● **Input data**

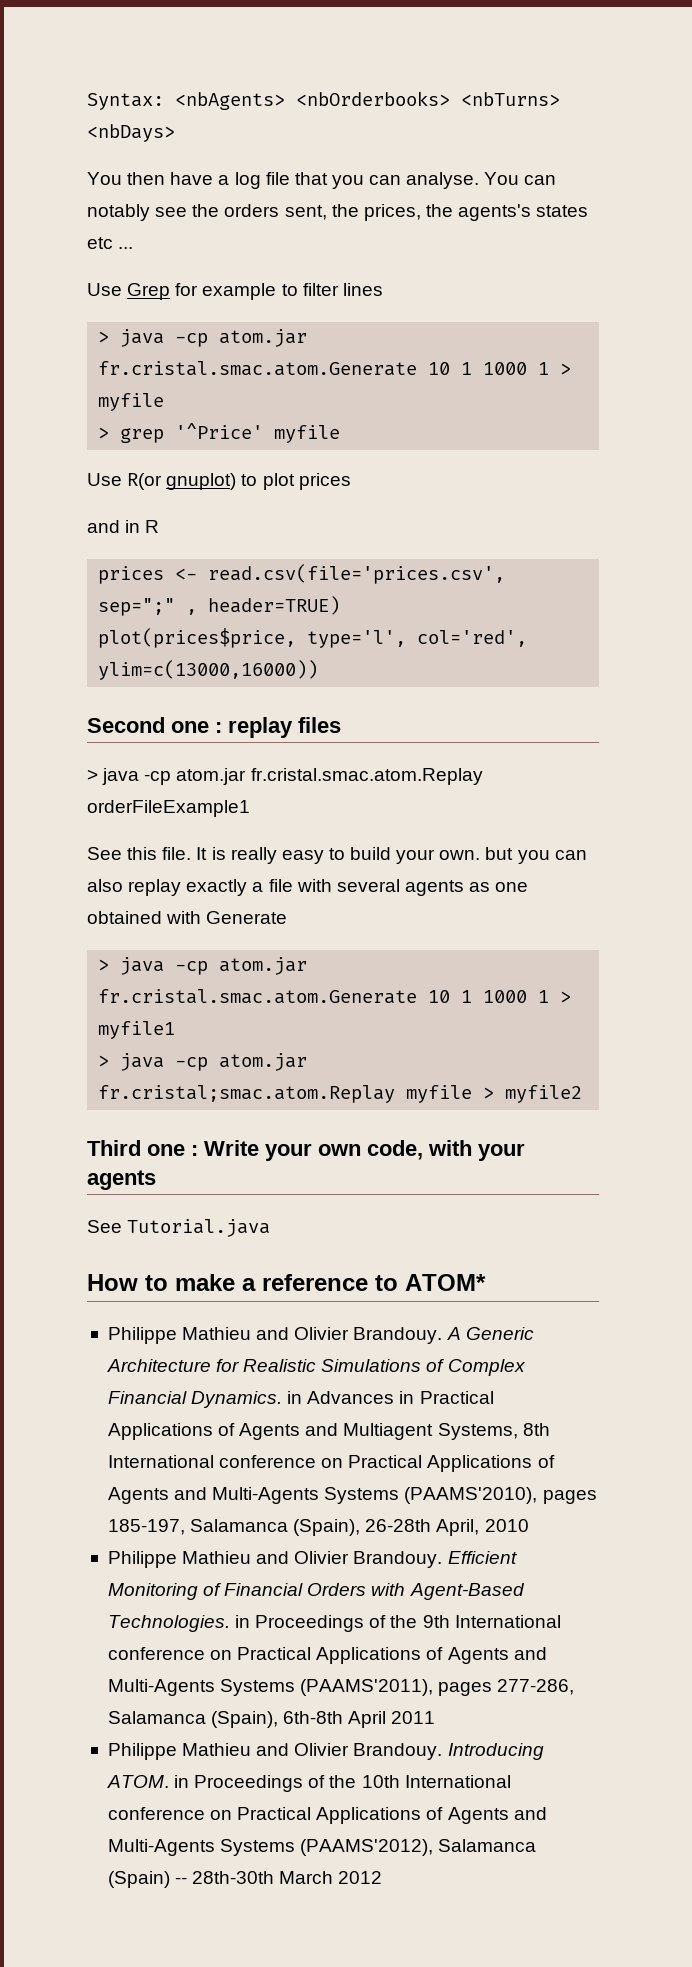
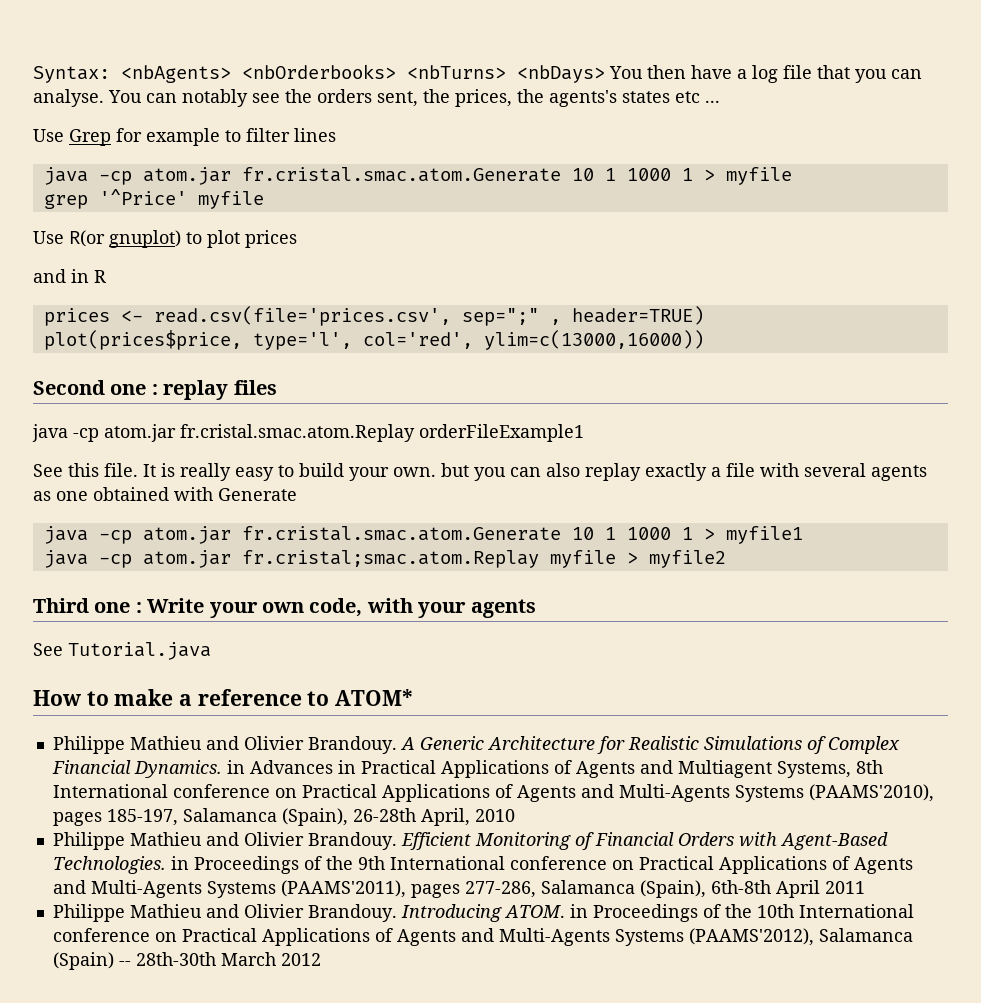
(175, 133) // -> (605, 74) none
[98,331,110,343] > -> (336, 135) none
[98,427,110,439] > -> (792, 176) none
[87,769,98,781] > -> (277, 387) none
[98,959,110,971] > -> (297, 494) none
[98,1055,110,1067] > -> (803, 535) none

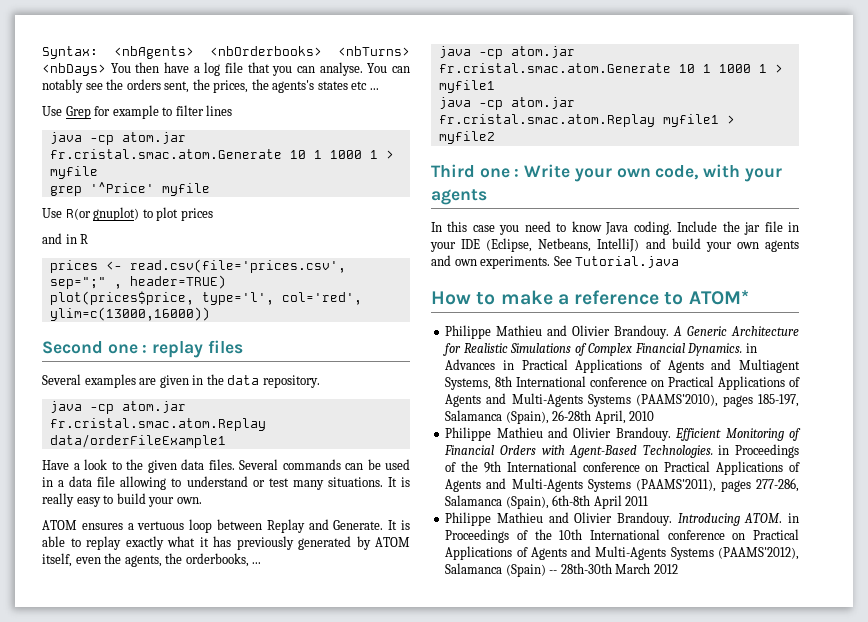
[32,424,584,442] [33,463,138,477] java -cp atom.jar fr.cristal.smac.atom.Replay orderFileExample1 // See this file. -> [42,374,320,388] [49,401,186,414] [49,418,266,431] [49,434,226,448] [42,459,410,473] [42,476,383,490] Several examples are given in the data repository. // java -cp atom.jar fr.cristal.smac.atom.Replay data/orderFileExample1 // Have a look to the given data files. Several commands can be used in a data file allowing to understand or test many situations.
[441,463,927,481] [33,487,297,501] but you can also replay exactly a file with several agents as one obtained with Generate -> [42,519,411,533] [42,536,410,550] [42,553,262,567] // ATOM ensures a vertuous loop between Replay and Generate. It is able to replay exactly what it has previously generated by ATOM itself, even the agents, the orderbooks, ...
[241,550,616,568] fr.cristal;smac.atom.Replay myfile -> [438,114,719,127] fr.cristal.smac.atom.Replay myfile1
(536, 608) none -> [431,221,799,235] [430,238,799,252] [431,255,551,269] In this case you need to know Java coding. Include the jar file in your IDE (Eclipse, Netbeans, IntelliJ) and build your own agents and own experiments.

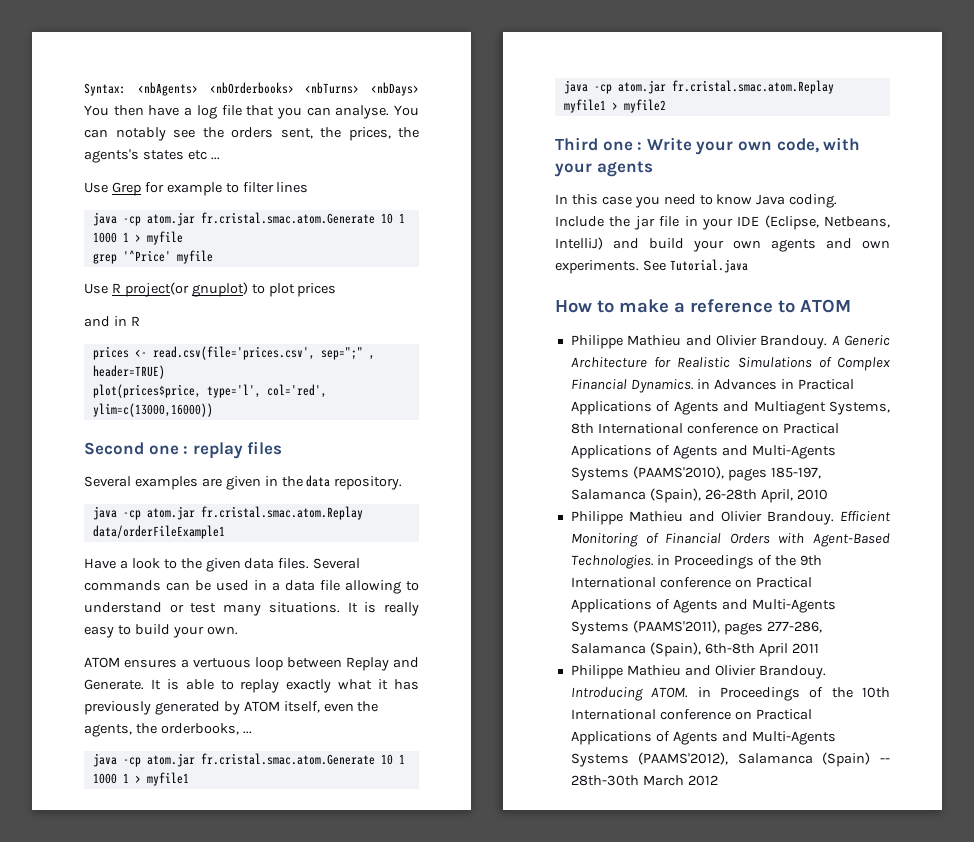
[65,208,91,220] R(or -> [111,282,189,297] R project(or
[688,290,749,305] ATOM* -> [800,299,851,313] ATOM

● **Task statement**
Give the records again exactly, pictures left out.

● **Response area**
(175, 133) // -> (605, 74) none
[98,331,110,343] > -> (336, 135) none
[98,427,110,439] > -> (792, 176) none
[87,769,98,781] > -> (277, 387) none
[98,959,110,971] > -> (297, 494) none
[98,1055,110,1067] > -> (803, 535) none

[32,424,584,442] [33,463,138,477] java -cp atom.jar fr.cristal.smac.atom.Replay orderFileExample1 // See this file. -> [42,374,320,388] [49,401,186,414] [49,418,266,431] [49,434,226,448] [42,459,410,473] [42,476,383,490] Several examples are given in the data repository. // java -cp atom.jar fr.cristal.smac.atom.Replay data/orderFileExample1 // Have a look to the given data files. Several commands can be used in a data file allowing to understand or test many situations.
[441,463,927,481] [33,487,297,501] but you can also replay exactly a file with several agents as one obtained with Generate -> [42,519,411,533] [42,536,410,550] [42,553,262,567] // ATOM ensures a vertuous loop between Replay and Generate. It is able to replay exactly what it has previously generated by ATOM itself, even the agents, the orderbooks, ...
[241,550,616,568] fr.cristal;smac.atom.Replay myfile -> [438,114,719,127] fr.cristal.smac.atom.Replay myfile1
(536, 608) none -> [431,221,799,235] [430,238,799,252] [431,255,551,269] In this case you need to know Java coding. Include the jar file in your IDE (Eclipse, Netbeans, IntelliJ) and build your own agents and own experiments.

[65,208,91,220] R(or -> [111,282,189,297] R project(or
[688,290,749,305] ATOM* -> [800,299,851,313] ATOM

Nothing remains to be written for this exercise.